Work to be completed |
Copy out each line featuring the string "size" from the entries beneath.
_____
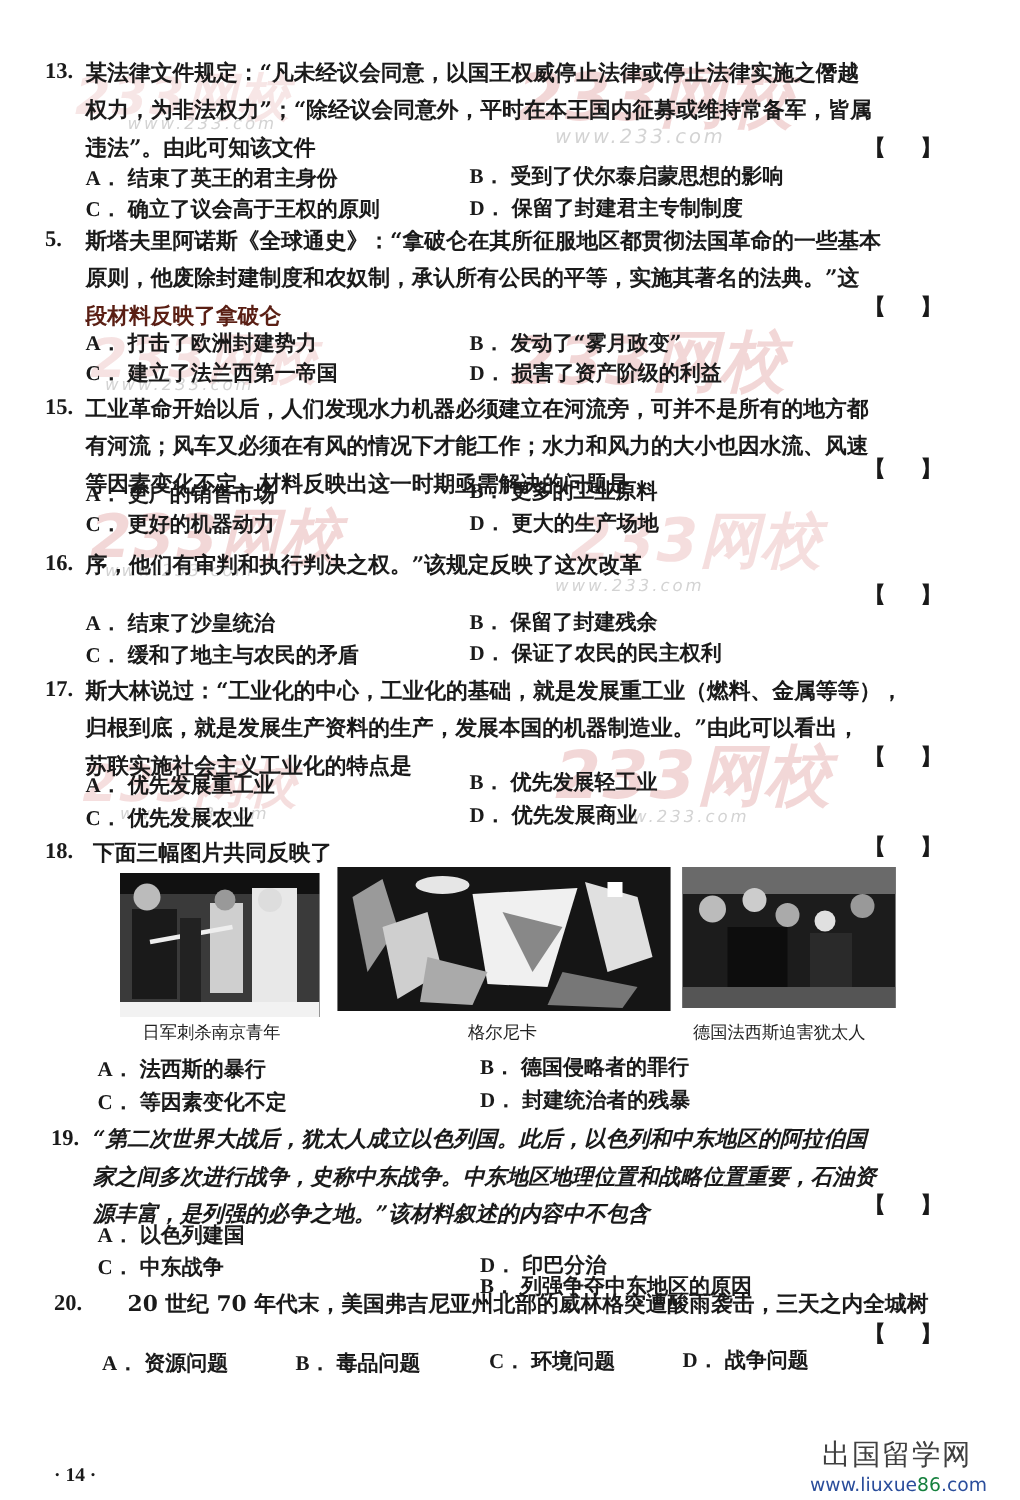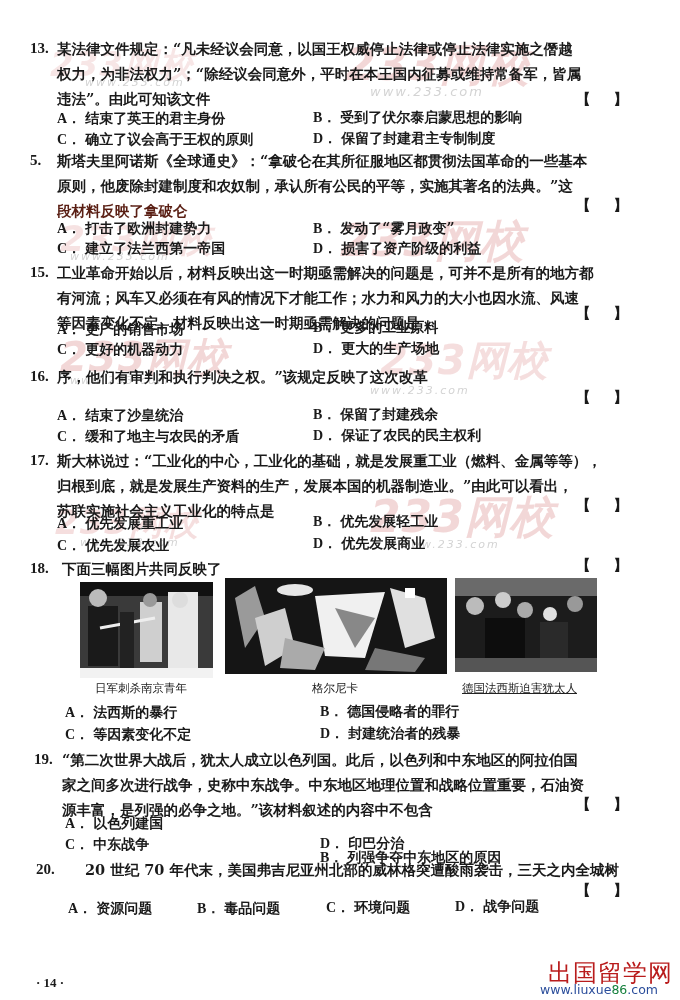--- a/index.html
+++ b/index.html
@@ -90,7 +90,7 @@
   <div class="q" style="top:260px;">
     <span class="num">15.</span>
     <div class="stem">
-      <span class="line">工业革命开始以后，材料反映出这一时期亟需解决的问题是，可并不是所有的地方都</span>
+      <span class="line">工业革命开始以后，人们发现水力机器必须建立在河流旁，可并不是所有的地方都</span>
       <span class="line">有河流；风车又必须在有风的情况下才能工作；水力和风力的大小也因水流、风速</span>
       <span class="line">等因素变化不定。材料反映出这一时期亟需解决的问题是</span>
     </div>

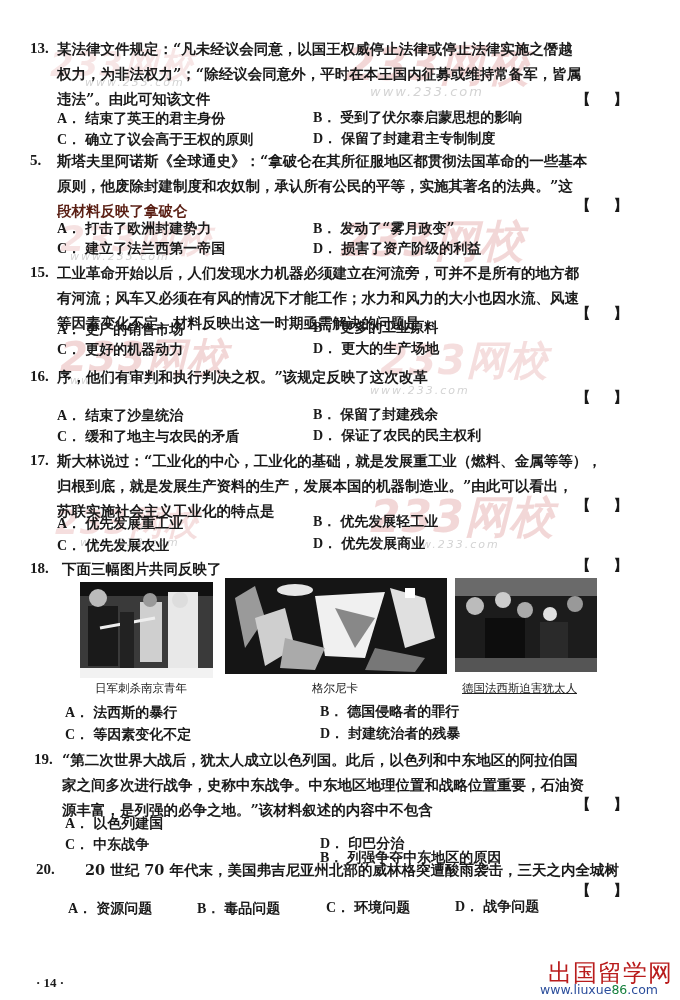--- a/index.html
+++ b/index.html
@@ -194,7 +194,7 @@
       <rect x="0" y="80" width="142" height="14" fill="#555"></rect>
     </svg>
   </div>
-  <div class="cap" style="left:462px;top:681px;text-decoration:underline;">德国法西斯迫害犹太人</div>
+  <div class="cap" style="left:462px;top:681px;">德国法西斯迫害犹太人</div>
 
   <div class="opt" style="left:65px;top:704px;"><span class="lab">A．</span><span>法西斯的暴行</span></div>
   <div class="opt" style="left:320px;top:703px;"><span class="lab">B．</span><span>德国侵略者的罪行</span></div>

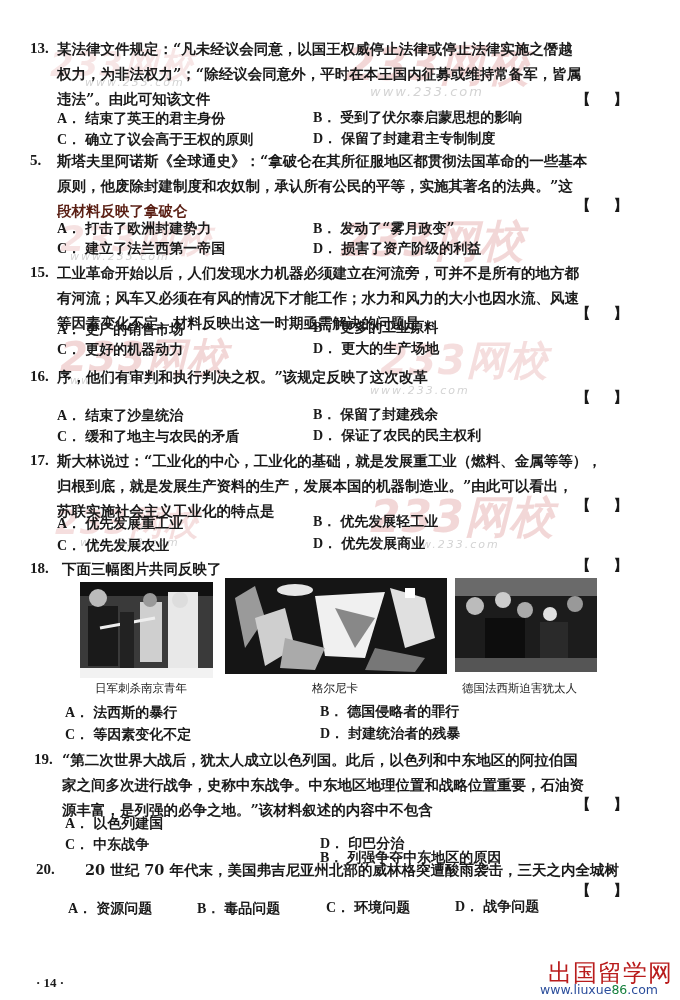--- a/index.html
+++ b/index.html
@@ -203,7 +203,7 @@
 
   <div class="q" style="top:747px;">
     <span class="num" style="left:34px;">19.</span>
-    <div class="stem" style="left:62px;">
+    <div class="stem" style="left:62px;font-style:italic;">
       <span class="line">“第二次世界大战后，犹太人成立以色列国。此后，以色列和中东地区的阿拉伯国</span>
       <span class="line">家之间多次进行战争，史称中东战争。中东地区地理位置和战略位置重要，石油资</span>
       <span class="line">源丰富，是列强的必争之地。”该材料叙述的内容中不包含</span>

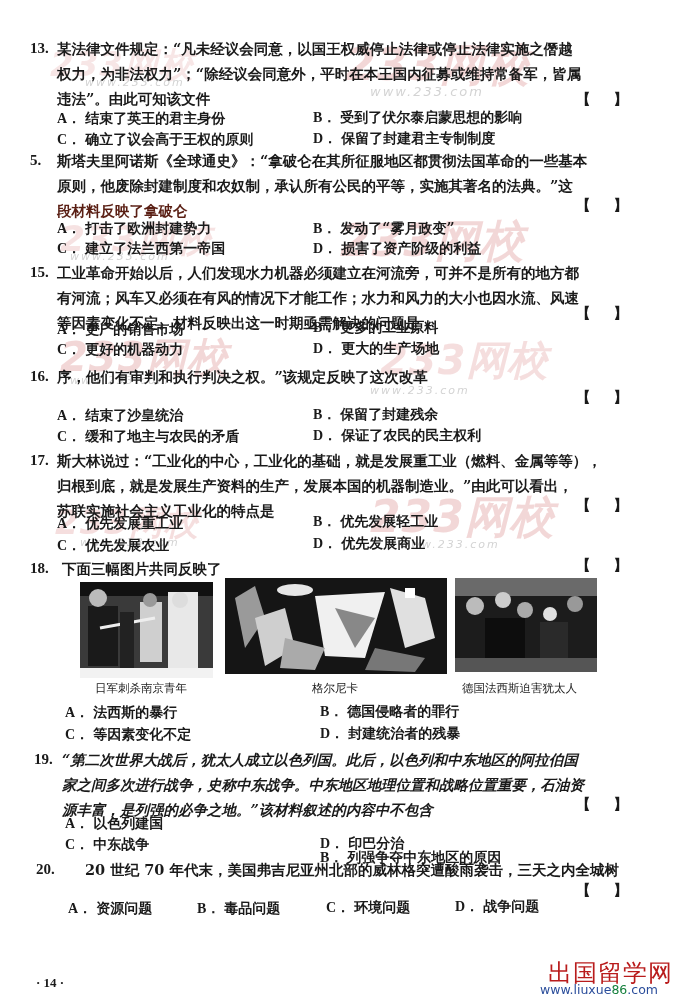--- a/index.html
+++ b/index.html
@@ -28,7 +28,7 @@
   .fig svg { display: block; }
   .cap { position: absolute; font-size: 11.5px; font-weight: normal; white-space: nowrap; color: #222; }
   .pagenum { position: absolute; left: 36px; top: 975px; font-size: 13px; font-weight: bold; font-family: "Liberation Serif", serif; }
-  .brand { position: absolute; left: 548px; top: 957px; font-family: "DejaVu Sans", sans-serif; font-size: 24px; color: #b91c1c; letter-spacing: 1px; }
+  .brand { position: absolute; left: 548px; top: 957px; font-family: "DejaVu Sans", sans-serif; font-size: 19px; color: #404040; letter-spacing: 1px; }
   .brand-url { position: absolute; left: 540px; top: 982px; font-family: "DejaVu Sans", sans-serif; font-size: 12.5px; color: #2a4d9b; }
   .brand-url .red { color: #15803d; }
 </style>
_____
Solution |
   .cap { position: absolute; font-size: 11.5px; font-weight: normal; white-space: nowrap; color: #222; }
   .pagenum { position: absolute; left: 36px; top: 975px; font-size: 13px; font-weight: bold; font-family: "Liberation Serif", serif; }
-  .brand { position: absolute; left: 548px; top: 957px; font-family: "DejaVu Sans", sans-serif; font-size: 24px; color: #b91c1c; letter-spacing: 1px; }
+  .brand { position: absolute; left: 548px; top: 957px; font-family: "DejaVu Sans", sans-serif; font-size: 19px; color: #404040; letter-spacing: 1px; }
   .brand-url { position: absolute; left: 540px; top: 982px; font-family: "DejaVu Sans", sans-serif; font-size: 12.5px; color: #2a4d9b; }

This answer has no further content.